Families of those inside told us how they were appalled by what's been allowed to happen to these sites, while we heard Europe's largest asylum grave site now lies in private hands, and is inaccessible to the public.
National memorial petition launched for Lost Souls
Now a petition is calling for a national memorial to be erected to try and return dignity to the memory of these so-called "pauper lunatics" who lie in burial sites across the UK.
The petition reads: "Thousands of people died in Victorian-era mental health hospitals and many of their bodies were not claimed by next of kin. Many were buried in unnamed pauper burial plots. Many burial sites are unmarked, neglected, or may even be sold, which we believe dooms patients to an eternity of anonymity.
It goes on to ask for a national memorial to be created, and for communities to be empowered to research and acknowledge sites within their local areas: "We urge the Government to fund a national memorial to show these people had value and deserve to be remembered.
"We believe it'll honour those who've died and been lost, returning dignity to their memory, and may act as a focal point to inspire communities who want to honour these gravesites locally, conduct historic research, and use public records to build a clear picture of who lies within them. We also believe it could help tackle historic shame and stigma and right a historic wrong."
Calls for a national memorial for asylum patients
The petition's creator is Kevin McDonnell, an asylum researcher who appeared in our Lost Souls documentary, and who dedicates his time to painstakingly review and recover asylum records to build a true picture who lived and died there - and where they were buried.
He told our investigation it was crucial that the stories of these people were remembered and heard, saying: "It's a huge wrong, no one knows about it, it's wrong on every level and it needs to be brought out into the public.
"Once these people were in the ground, they were not given a name, they were given a marker with a number on it. That's an absolute disgrace.

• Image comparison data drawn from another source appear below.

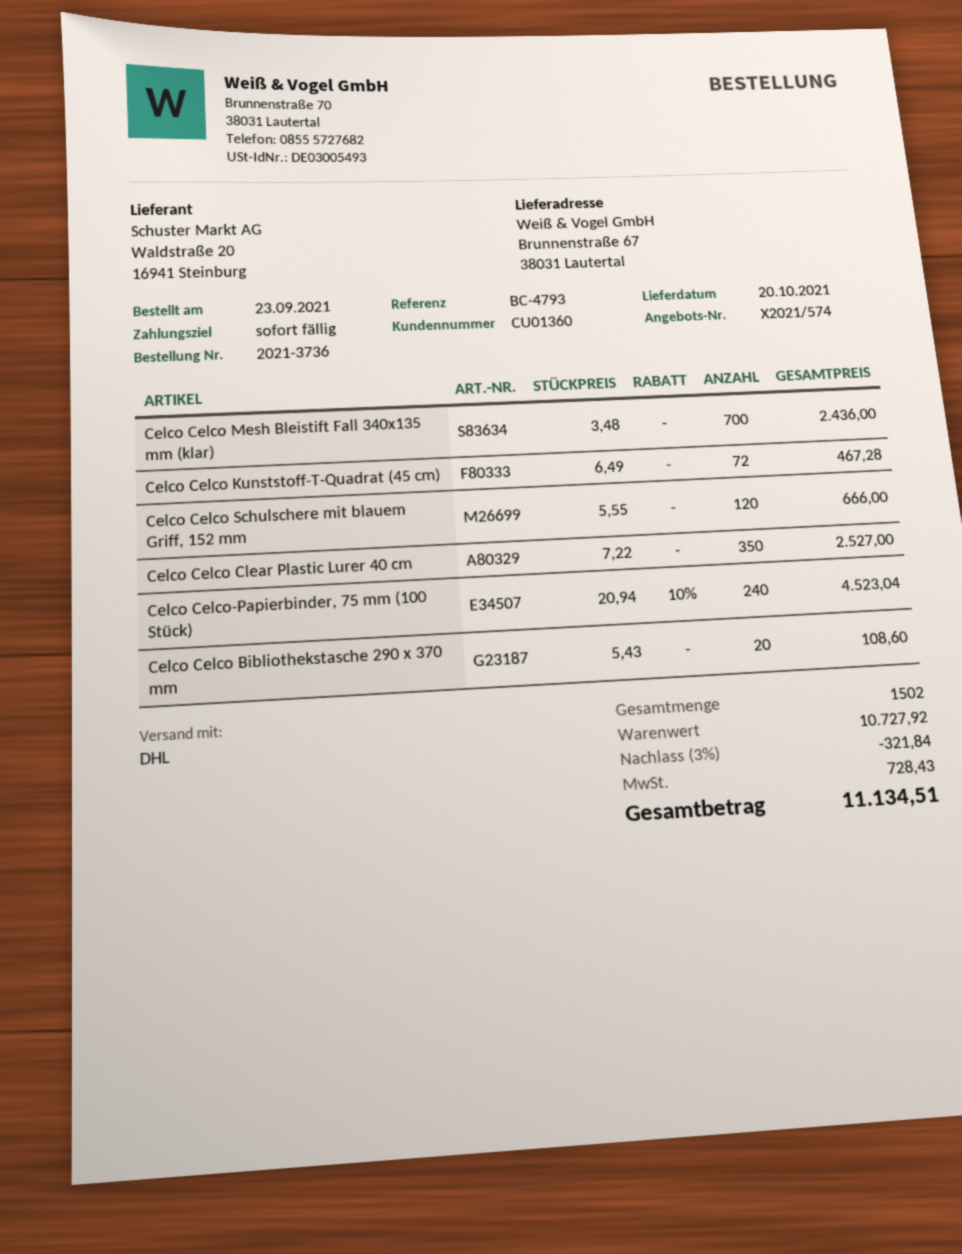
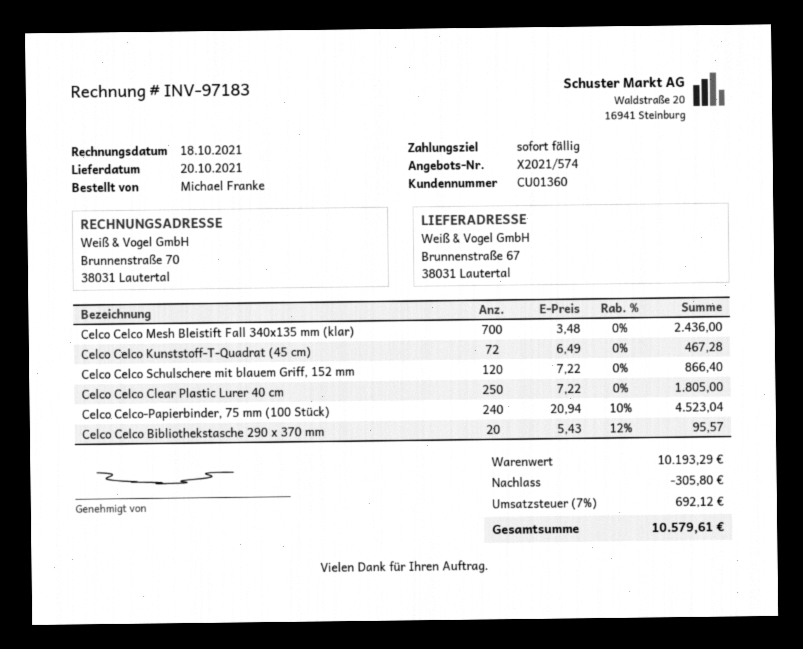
Celco Celco Schulschere mit blauem Griff, 152 mm: 120 x 5.55 = 666.00 -> 120 x 7.22 = 866.40
Celco Celco Clear Plastic Lurer 40 cm: 350 x 7.22 = 2527.00 -> 250 x 7.22 = 1805.00
Celco Celco Bibliothekstasche 290 x 370 mm: 20 x 5.43 = 108.60 -> 20 x 5.43 - 12% = 95.57
subtotal: 10727.92 -> 10193.29
discount: 321.84 -> 305.80
tax: 728.43 -> 692.12
total: 11134.51 -> 10579.61

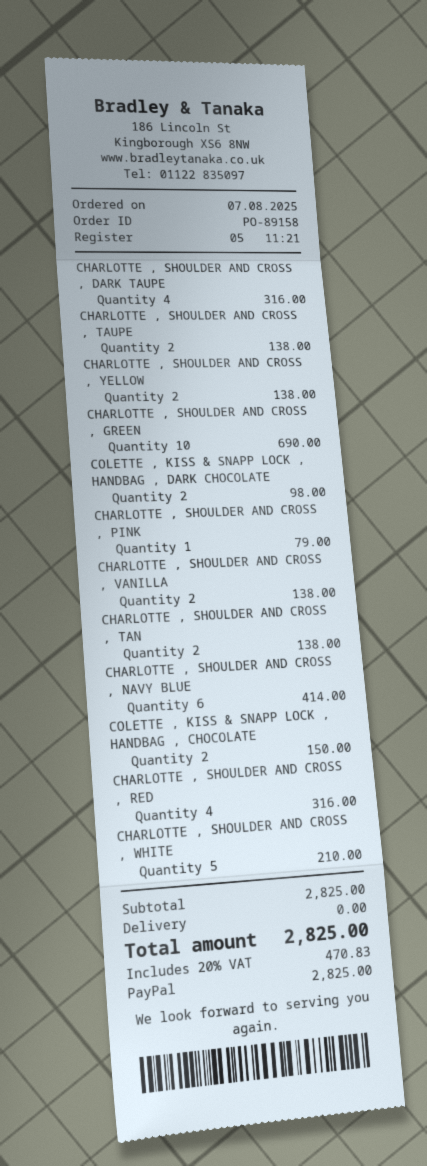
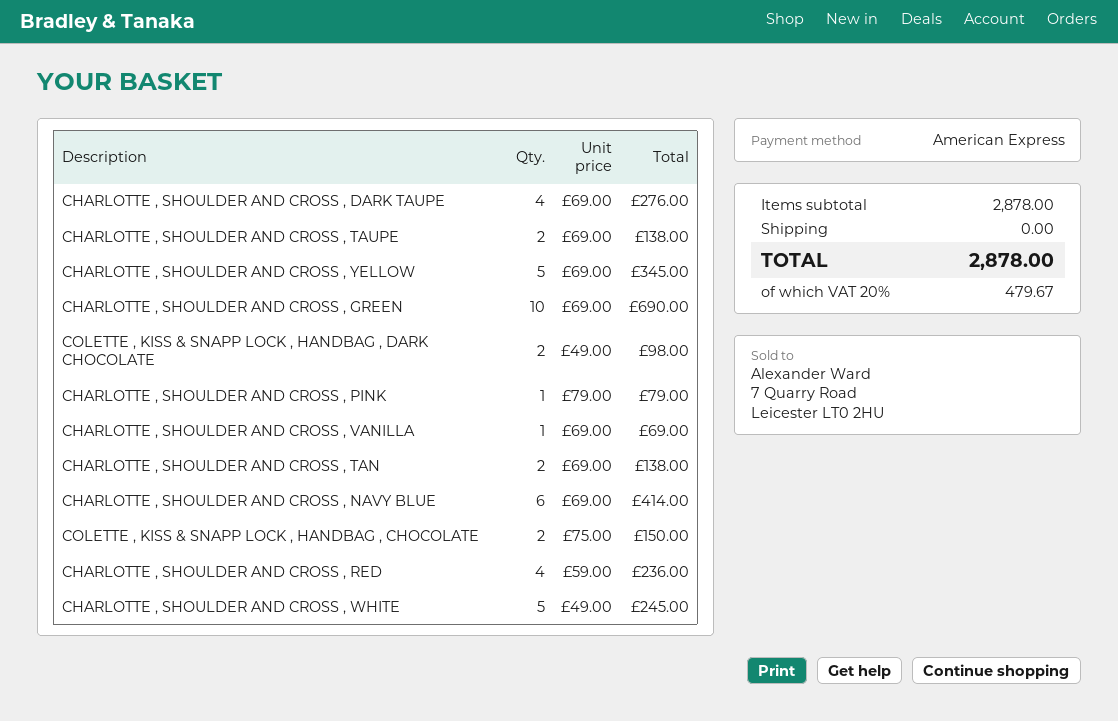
payment method: PayPal -> American Express
CHARLOTTE , SHOULDER AND CROSS , DARK TAUPE: 4 for 316.00 -> 4 for 276.00
CHARLOTTE , SHOULDER AND CROSS , YELLOW: 2 for 138.00 -> 5 for 345.00
CHARLOTTE , SHOULDER AND CROSS , VANILLA: 2 for 138.00 -> 1 for 69.00
CHARLOTTE , SHOULDER AND CROSS , RED: 4 for 316.00 -> 4 for 236.00
CHARLOTTE , SHOULDER AND CROSS , WHITE: 5 for 210.00 -> 5 for 245.00
subtotal: 2825.00 -> 2878.00
tax: 20% = 470.83 -> 20% = 479.67
total: 2825.00 -> 2878.00

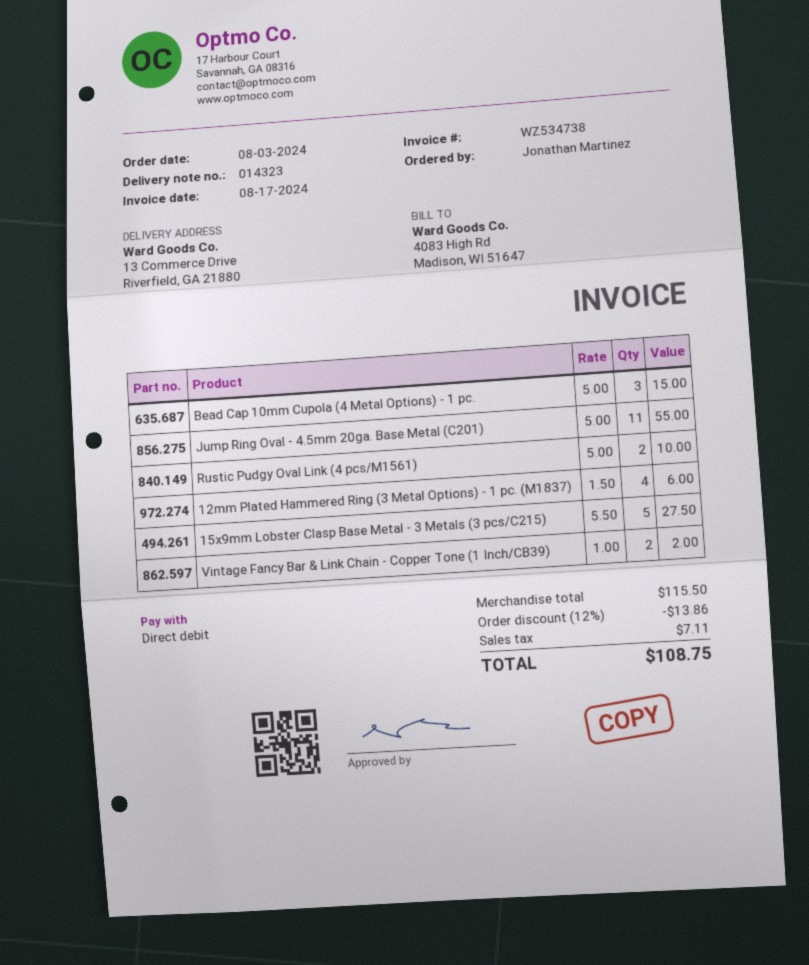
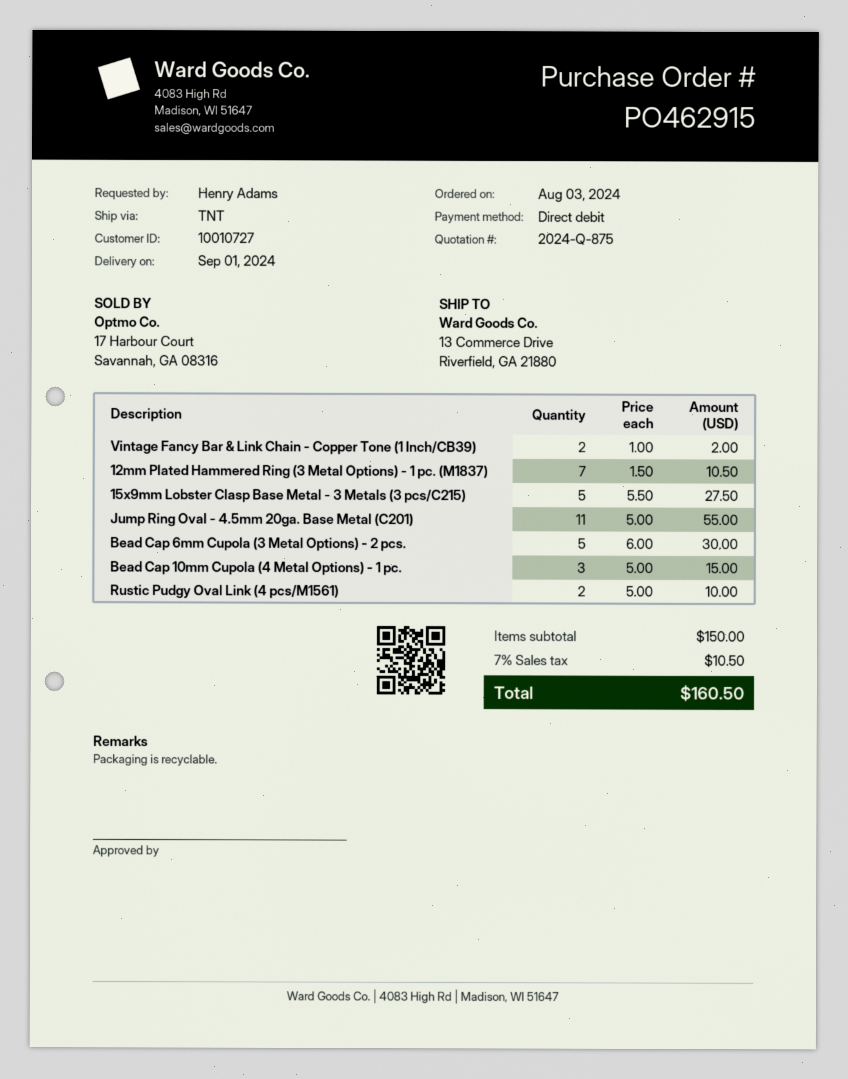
ordered by: Jonathan Martinez -> Henry Adams
12mm Plated Hammered Ring (3 Metal Options) - 1 pc. (M1837): 4 x 1.50 = 6.00 -> 7 x 1.50 = 10.50
Bead Cap 6mm Cupola (3 Metal Options) - 2 pcs.: none -> 5 x 6.00 = 30.00
subtotal: 115.50 -> 150.00
discount: 12% = 13.86 -> none
tax: 7.11 -> 10.50
total: 108.75 -> 160.50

"Most of those gravemarkers have now been lost, which is why you can walk over the ground and not realise what's happening.
"It's a shame. A shame in every sense of shame. We're trying to let the world know these people existed."
The Lost Souls investigation uncovers "national scandal"
The Lost Souls investigation, from our Senior Correspondent Mick Coyle has received widespread support for unearthing a "national scandal", with charities, mental health campaigners and politicians across the UK all backing calls for greater recognition of these sites.
The project saw what can happen when communities return dignity to these areas, as well as highlighted other burial grounds at serious risk of being forgotten forever.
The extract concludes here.